Amanda-Users

Re: gtar still running after amdump was done

2007-09-26 10:14:18
Subject: Re: gtar still running after amdump was done
From: Yu Chen <chen AT hhmi.umbc DOT edu>
To: amanda-users AT amanda DOT org
Date: Wed, 26 Sep 2007 10:13:21 -0400 (EDT)
I am running amanda 2.5.2p1 with "-o tpchanger= -o tapedev=" options, my holding disk is 100GB. The server/client is on the same computer. After amdump finished, I found there are still two "gtar" running. I checked amanda log file, it says
"...
FAIL driver [host] [disk1] [date] 0 [no more holding disk space]
FAIL driver [host] [disk2] [date] 0 [no more holding disk space]
"
at the end, and the two disks are corresponding to the two "gtar" processes.

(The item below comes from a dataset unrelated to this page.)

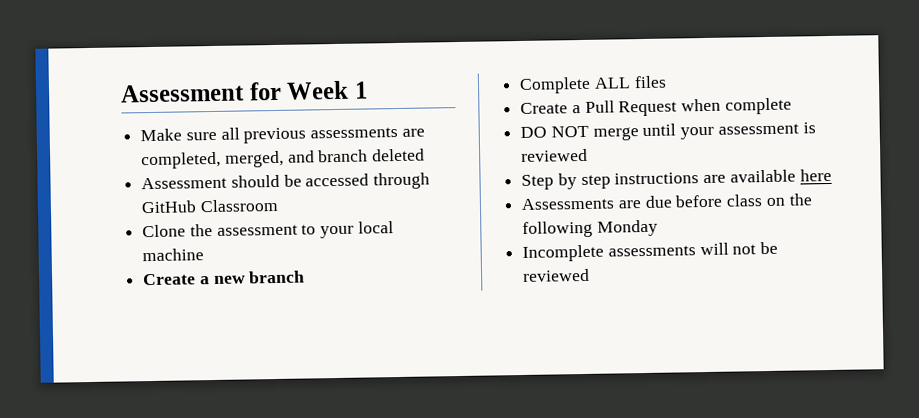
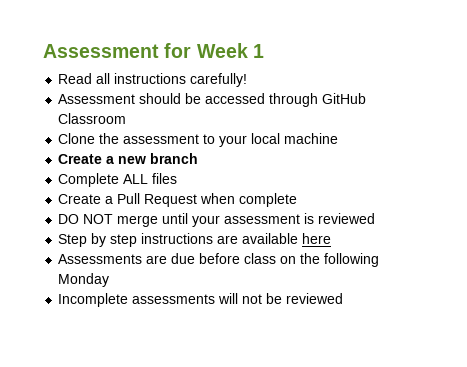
- Make sure all previous assessments are completed, merged, and branch deleted
+ Read all instructions carefully!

Is this right? Is it should be automatically killed/aborted if this happens?

I've seen and reported this problem many times, in this exact instance
(holddisk filled up) and also when there is a data timeout either
during the estimate phase or with amdump. Thing is that it's not 100%
reproducible in my local setup so I suspect that some other
condition(s) must be met for this to happen.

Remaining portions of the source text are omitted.